В этом смысле должна идти речь и о лаконизме средств выразительности. Слово это почему-то многих пугает, между тем лаконизм — это закон любого искусства. Это значит — минимум средств при максимальной выразительности. Это вовсе не является признаком модернизма. Лаконичными были и А. П. Чехов, и А. С. Пушкин, и Л. Н. Толстой. Если мы возьмем рукописи Толстого или Чехова, то увидим, что процесс работы над произведением строился у этих писателей по принципу отбора минимального количества средств при огромной степени их выразительности. Роден говорил, что берет глыбу мрамора и отсекает от нее все лишнее. Лишнее! Почему же режиссер и актер должны считать себя освобожденными от следования этому закону, который всегда был и остается законом подлинного искусства, ибо он требует от художника нетерпимости к нагромождению средств, многословности и неточности.
В актерской игре лаконизм — это сдержанность, скупость в выявлении чувств. В этом свете приобретают большое значение такие моменты, как напряженность ситуации, драматизм, который проявляется не впрямую, не в лоб и не беспрерывно, а только в определенном контексте.
У зрителя создается ощущение, будто происходит что-то неважное и незначительное, и вдруг какая-то частность, подтвержденная предыдущей или последующей жизнью, обнаруживает огромную силу напряжения, которая, оказывается, присутствует в данной сцене. Но в наших театрах артисты или просто существуют по так называемой правде, или беспрерывно играют драматизм. Артист начинает заботиться о том, чтобы было «драматичнее», он все время обеспокоен тем, что зритель чего-то не заметит, не поймет, тем самым лишает зрителя возможности догадки и в результате теряет для него всякий интерес.

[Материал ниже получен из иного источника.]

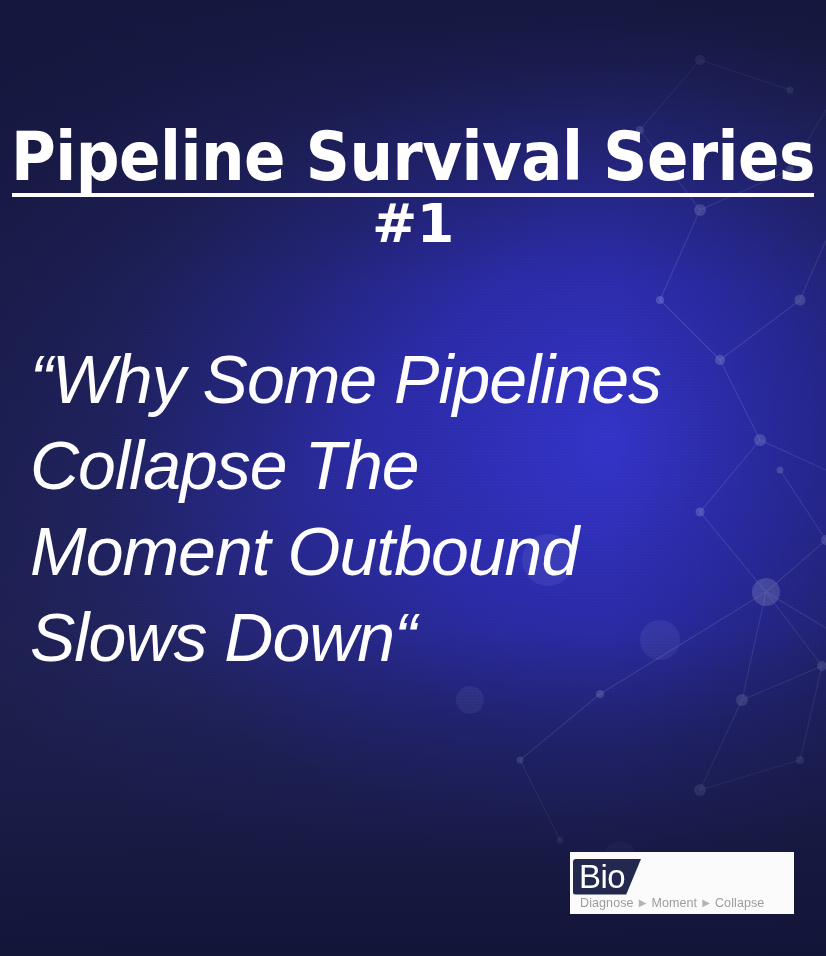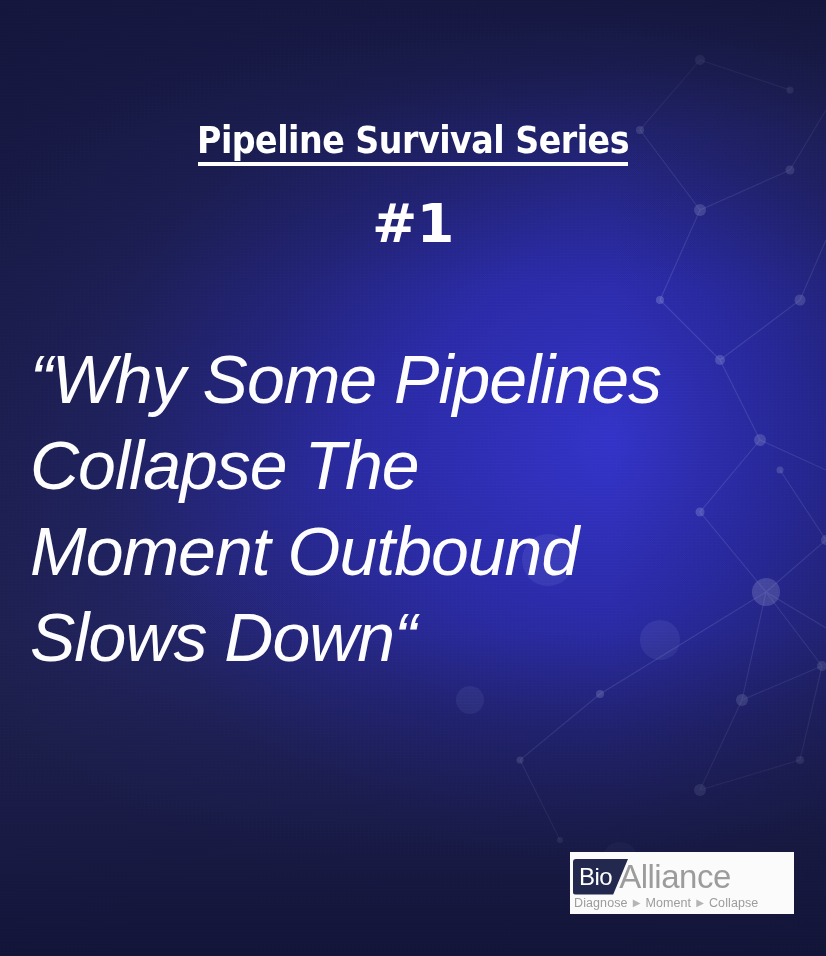"Pipeline Survival Series" .series-title { font-size: 37px -> 68px }
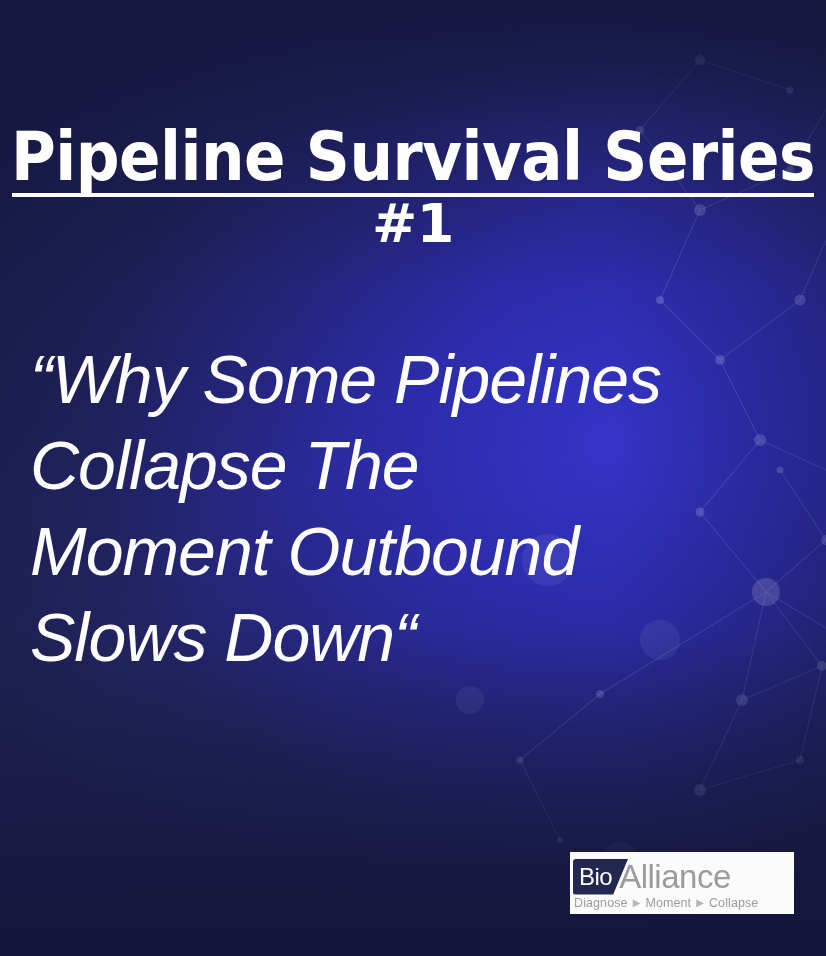"Bio" .logo-bio { font-size: 24px -> 33px }
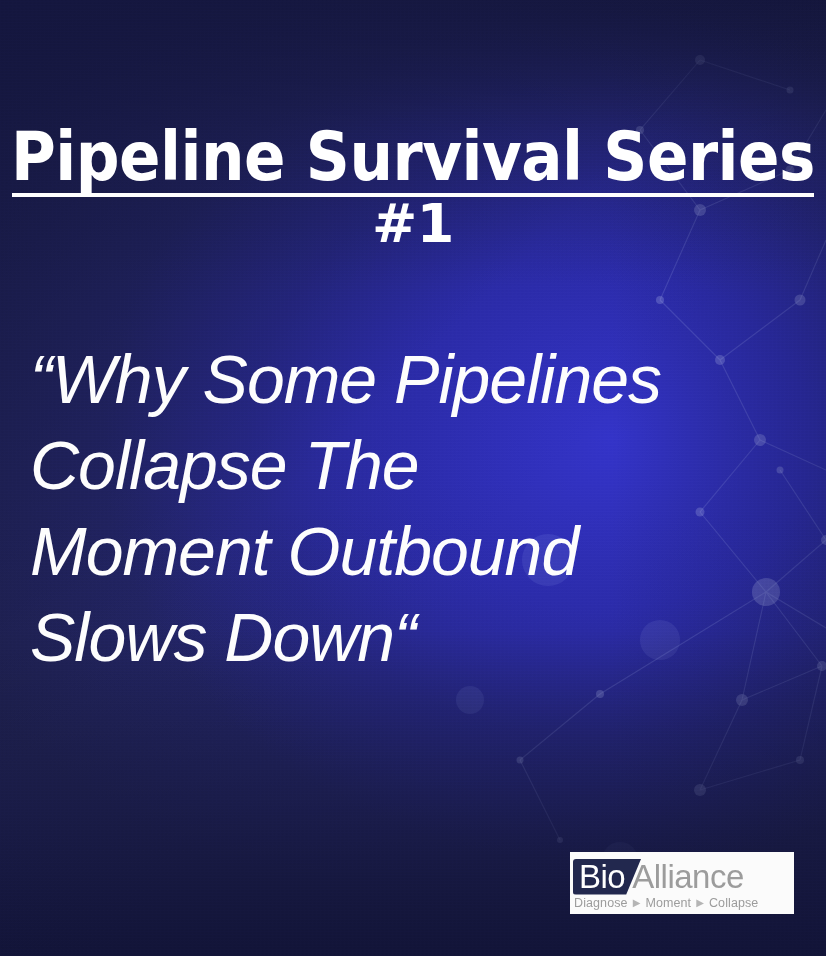"Alliance" span.logo-alliance { html: <span>Alliance</span> -> none }
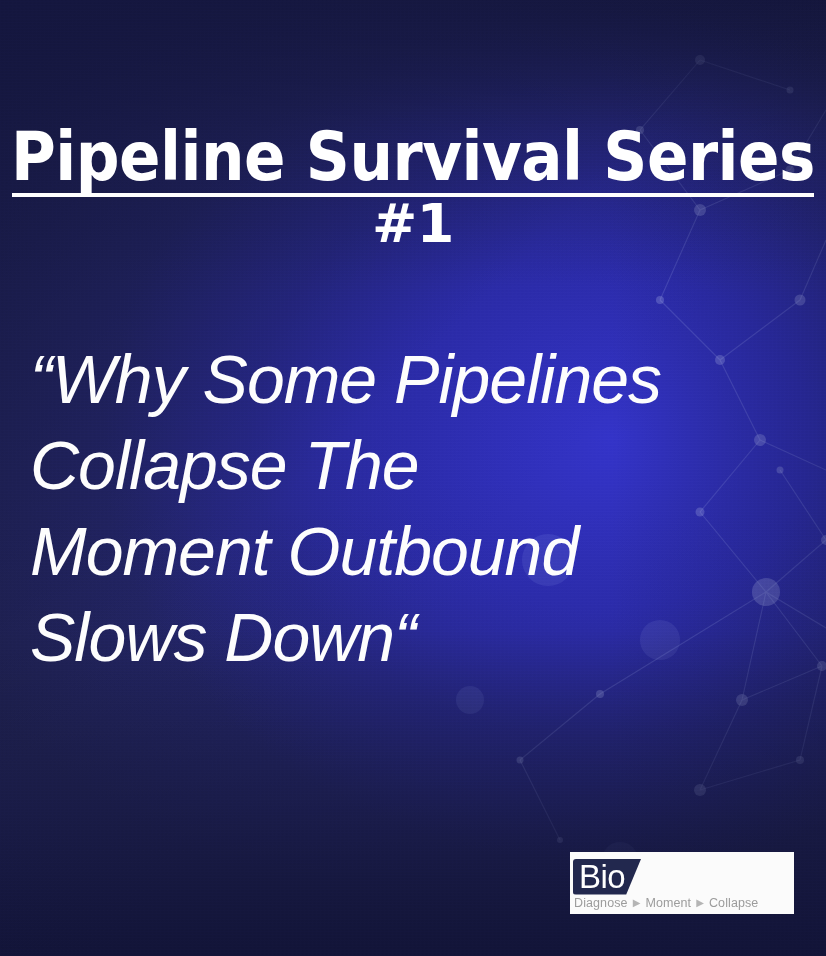"Diagnose" .logo-tagline { padding-left: 4px -> 10px }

Образцом точности искусства в этом смысле являлся для меня Ю. Толубеев в «Оптимистической трагедии». В течение всей сцены крушения Вожака, его разоблачения, Вожак — Толубеев был очень сосредоточен и деловит, хотя понимал, что это — конец. Артист не играл страха перед смертью. И только когда его почти уводили за сцену, он вдруг поворачивался и каким-то нечеловеческим голосом кричал: «Да здравствует революция!» И в этом исступленном крике артиста выражался звериный страх Вожака перед смертью, в котором он все это время пребывал. Так одна деталь ретроспективно освещала всю предыдущую сцену и обнаруживала огромный накал чувств, которыми жил артист.